> The data
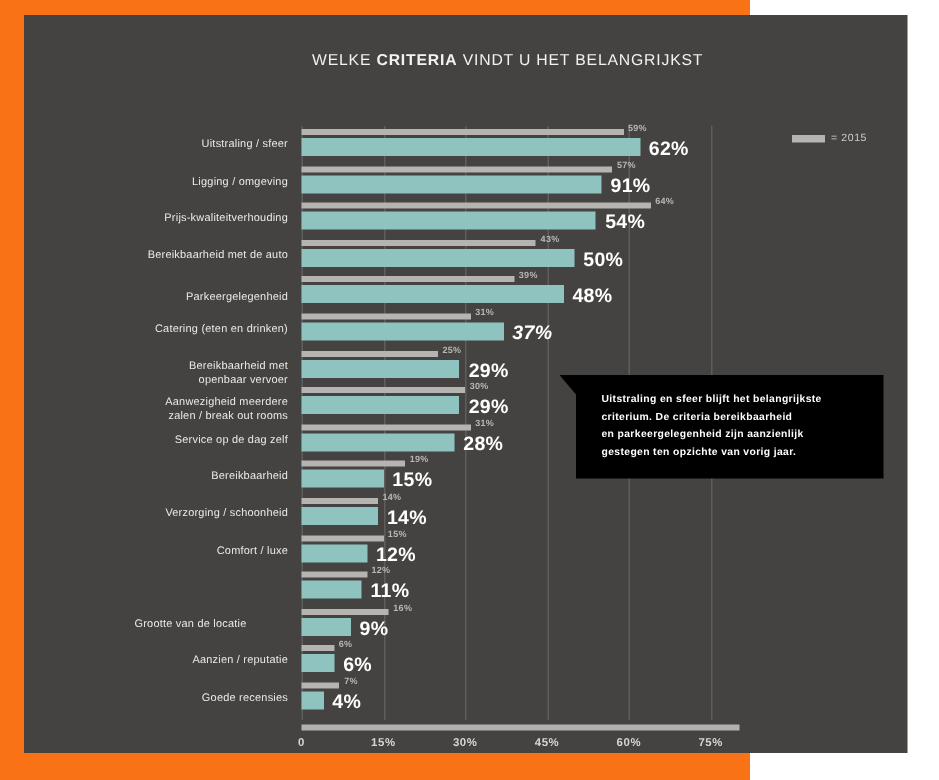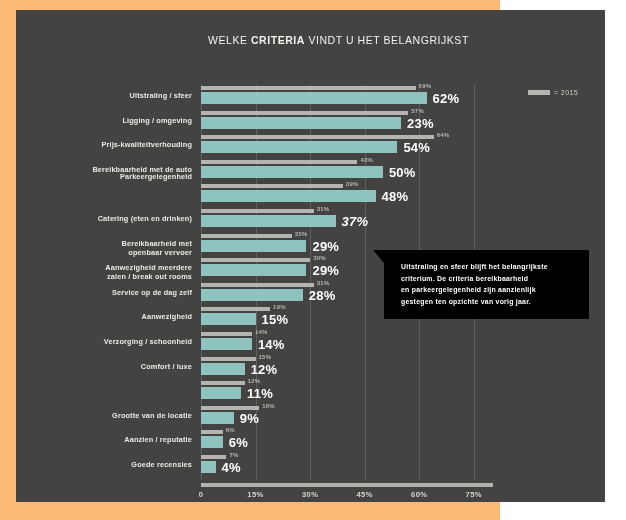"WELKE CRITERIA VINDT U HET" #root { background: #fdba74 -> #f97316 }
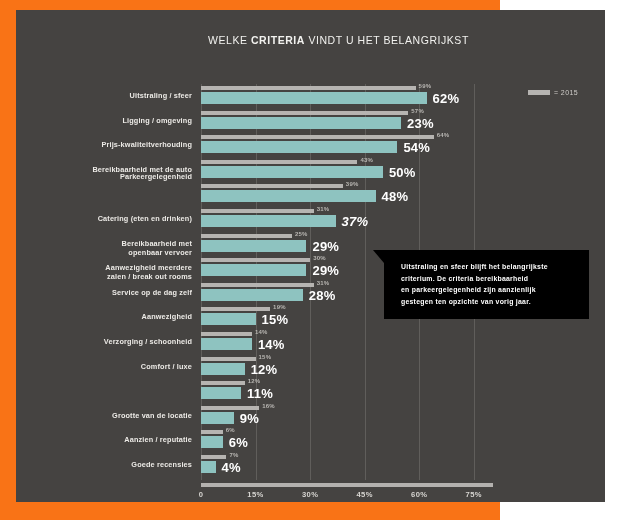"Uitstraling / sfeer" .cat-label { font-weight: bold -> normal }
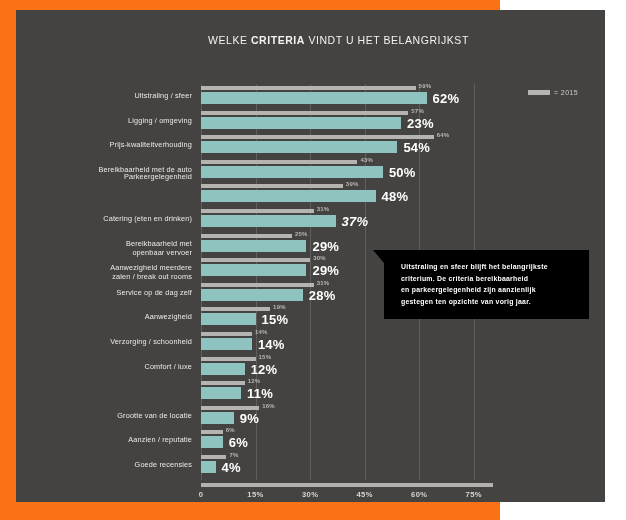"23%" div.val-curr { text: 23% -> 91% }
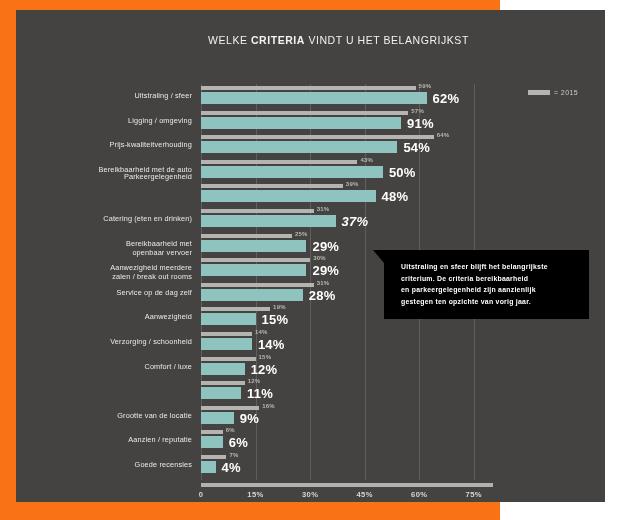"Parkeergelegenheid" div.cat-label { top: 88px -> 109px }
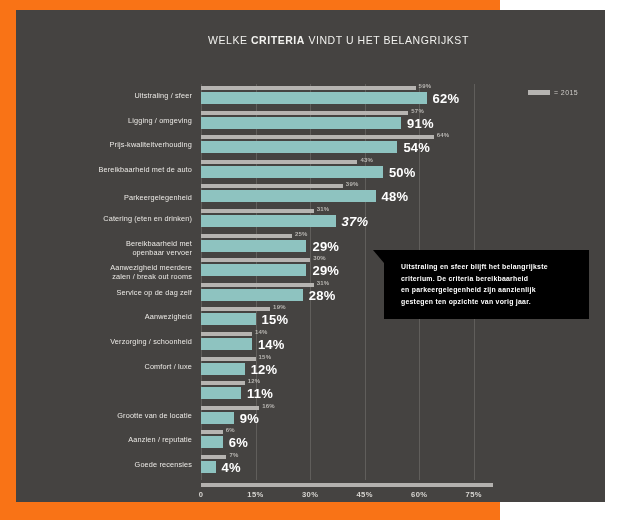"Aanwezigheid" div { text: Aanwezigheid -> Bereikbaarheid }
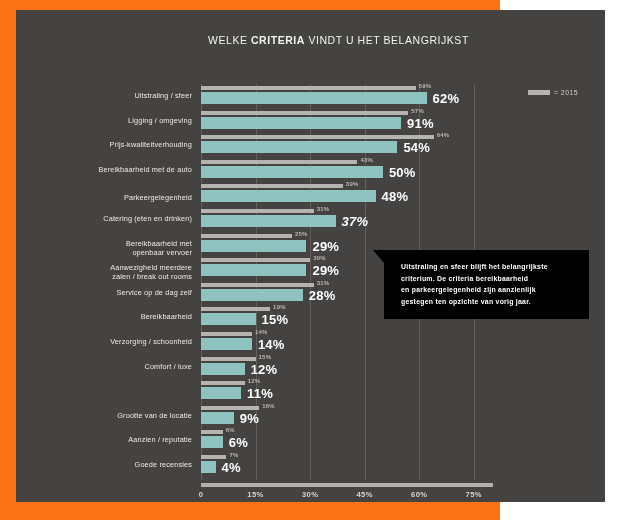"Grootte van de locatie" div.cat-label { text-align: none -> center }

> Task goal
The data must come back word for word, with every picture removed.

> Response for this exercise
"WELKE CRITERIA VINDT U HET" #root { background: #fdba74 -> #f97316 }
"Uitstraling / sfeer" .cat-label { font-weight: bold -> normal }
"23%" div.val-curr { text: 23% -> 91% }
"Parkeergelegenheid" div.cat-label { top: 88px -> 109px }
"Aanwezigheid" div { text: Aanwezigheid -> Bereikbaarheid }
"Grootte van de locatie" div.cat-label { text-align: none -> center }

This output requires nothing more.